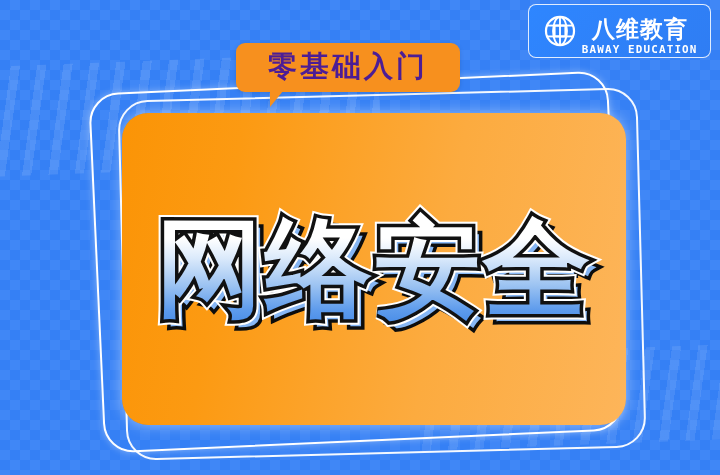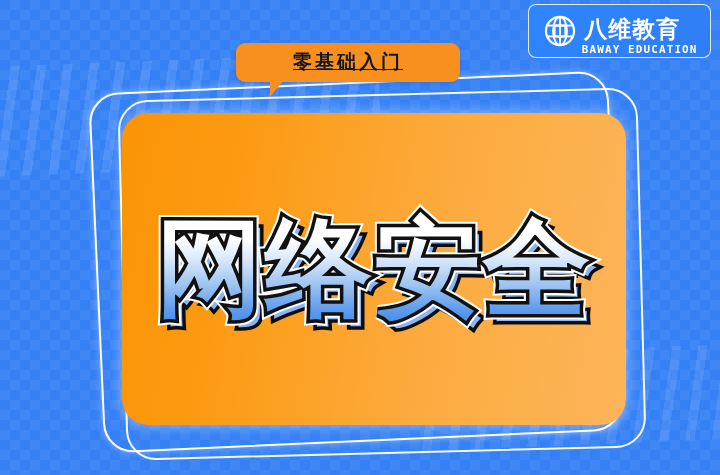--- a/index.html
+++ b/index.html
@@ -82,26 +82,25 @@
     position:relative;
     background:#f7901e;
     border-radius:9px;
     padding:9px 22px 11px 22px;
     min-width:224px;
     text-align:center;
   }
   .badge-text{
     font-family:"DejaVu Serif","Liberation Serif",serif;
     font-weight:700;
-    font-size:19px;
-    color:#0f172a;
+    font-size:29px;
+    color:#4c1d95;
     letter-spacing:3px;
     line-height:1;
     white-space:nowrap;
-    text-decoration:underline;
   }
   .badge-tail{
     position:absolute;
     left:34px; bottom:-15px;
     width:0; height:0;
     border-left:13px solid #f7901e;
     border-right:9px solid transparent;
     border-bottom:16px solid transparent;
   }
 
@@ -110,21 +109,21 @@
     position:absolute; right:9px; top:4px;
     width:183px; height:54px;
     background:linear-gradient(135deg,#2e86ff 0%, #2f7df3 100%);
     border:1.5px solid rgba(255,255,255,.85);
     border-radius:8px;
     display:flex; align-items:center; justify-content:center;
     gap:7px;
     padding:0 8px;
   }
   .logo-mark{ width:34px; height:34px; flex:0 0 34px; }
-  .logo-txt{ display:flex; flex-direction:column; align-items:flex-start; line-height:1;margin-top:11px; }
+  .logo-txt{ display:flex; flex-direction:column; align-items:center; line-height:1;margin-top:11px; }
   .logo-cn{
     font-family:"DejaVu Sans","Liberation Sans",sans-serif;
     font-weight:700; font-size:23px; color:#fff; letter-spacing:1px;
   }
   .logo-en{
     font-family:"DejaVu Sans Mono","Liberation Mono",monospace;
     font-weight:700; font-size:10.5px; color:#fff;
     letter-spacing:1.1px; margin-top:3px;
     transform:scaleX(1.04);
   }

□ □ □

**WHAT THE TASK ASKS:** Copy only what lies between the start of the listing above and the line containing "white-space:nowrap;", inclusive of both ends, exactly as written, and drop the pictures.

**WRITTEN REPLY:**
--- a/index.html
+++ b/index.html
@@ -82,26 +82,25 @@
     position:relative;
     background:#f7901e;
     border-radius:9px;
     padding:9px 22px 11px 22px;
     min-width:224px;
     text-align:center;
   }
   .badge-text{
     font-family:"DejaVu Serif","Liberation Serif",serif;
     font-weight:700;
-    font-size:19px;
-    color:#0f172a;
+    font-size:29px;
+    color:#4c1d95;
     letter-spacing:3px;
     line-height:1;
     white-space:nowrap;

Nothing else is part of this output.